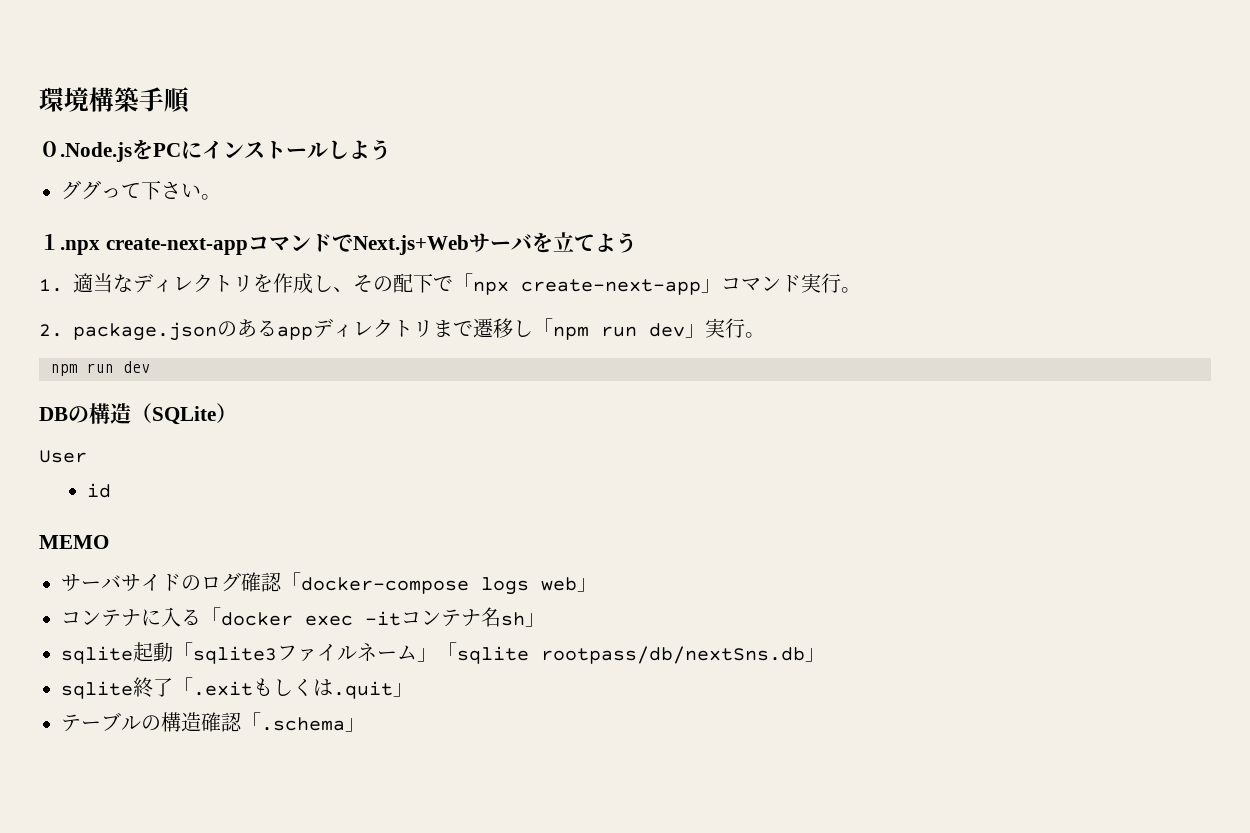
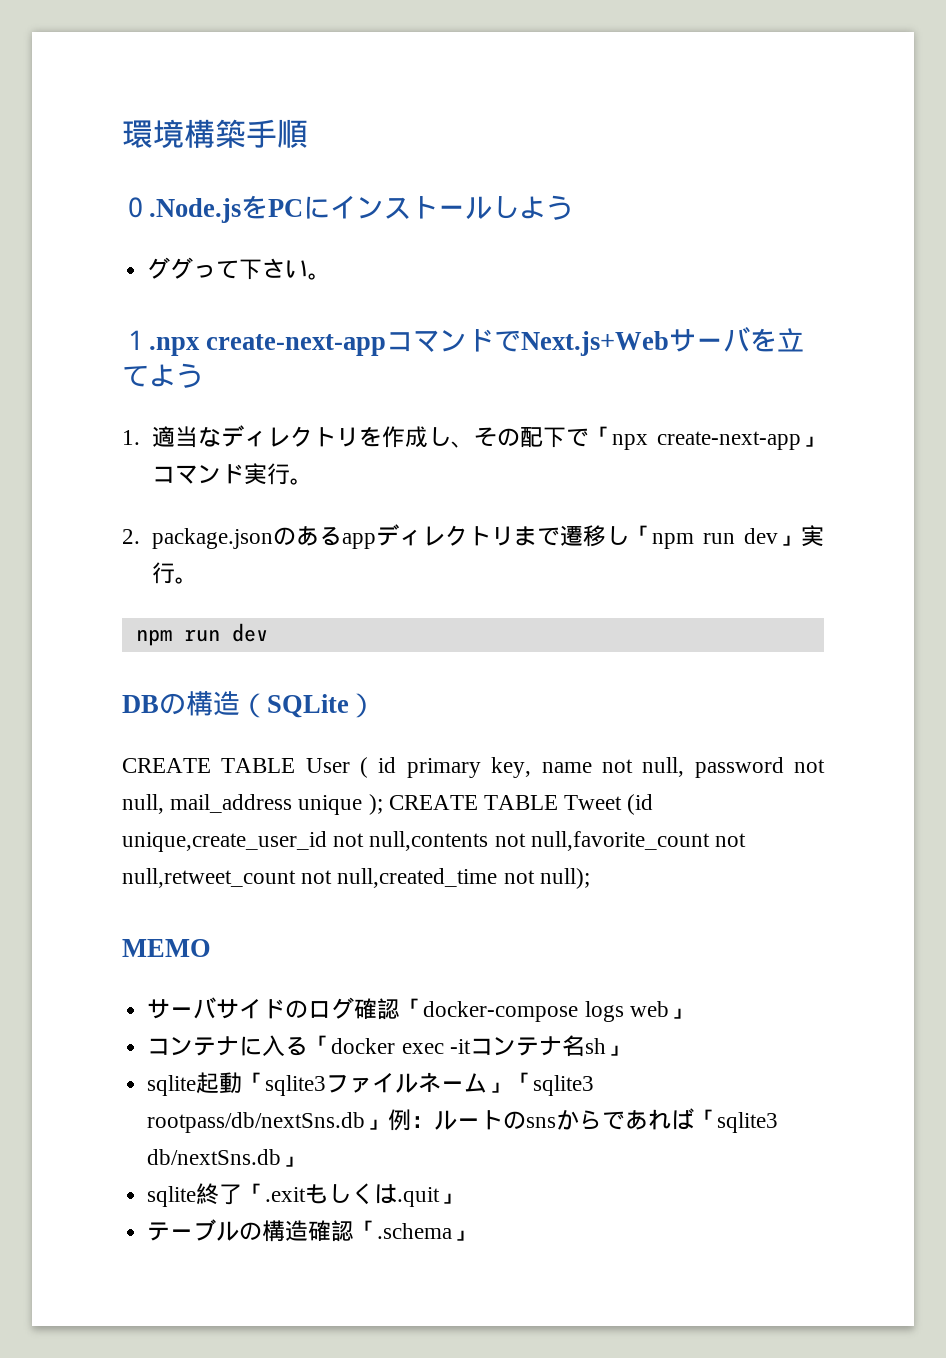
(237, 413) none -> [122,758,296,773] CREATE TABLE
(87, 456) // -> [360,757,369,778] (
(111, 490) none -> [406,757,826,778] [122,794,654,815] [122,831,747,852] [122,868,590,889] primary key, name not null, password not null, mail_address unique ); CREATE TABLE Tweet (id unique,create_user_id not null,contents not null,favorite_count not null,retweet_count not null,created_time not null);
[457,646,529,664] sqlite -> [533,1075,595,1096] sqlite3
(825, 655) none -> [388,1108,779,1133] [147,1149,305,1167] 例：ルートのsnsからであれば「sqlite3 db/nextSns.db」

_ _ _ _ _ _ _

→ ABOUT THIS EXERCISE:
Line by line, give the material above again exactly, but without any pictures.

→ OUTPUT FOR THIS EXERCISE:
(237, 413) none -> [122,758,296,773] CREATE TABLE
(87, 456) // -> [360,757,369,778] (
(111, 490) none -> [406,757,826,778] [122,794,654,815] [122,831,747,852] [122,868,590,889] primary key, name not null, password not null, mail_address unique ); CREATE TABLE Tweet (id unique,create_user_id not null,contents not null,favorite_count not null,retweet_count not null,created_time not null);
[457,646,529,664] sqlite -> [533,1075,595,1096] sqlite3
(825, 655) none -> [388,1108,779,1133] [147,1149,305,1167] 例：ルートのsnsからであれば「sqlite3 db/nextSns.db」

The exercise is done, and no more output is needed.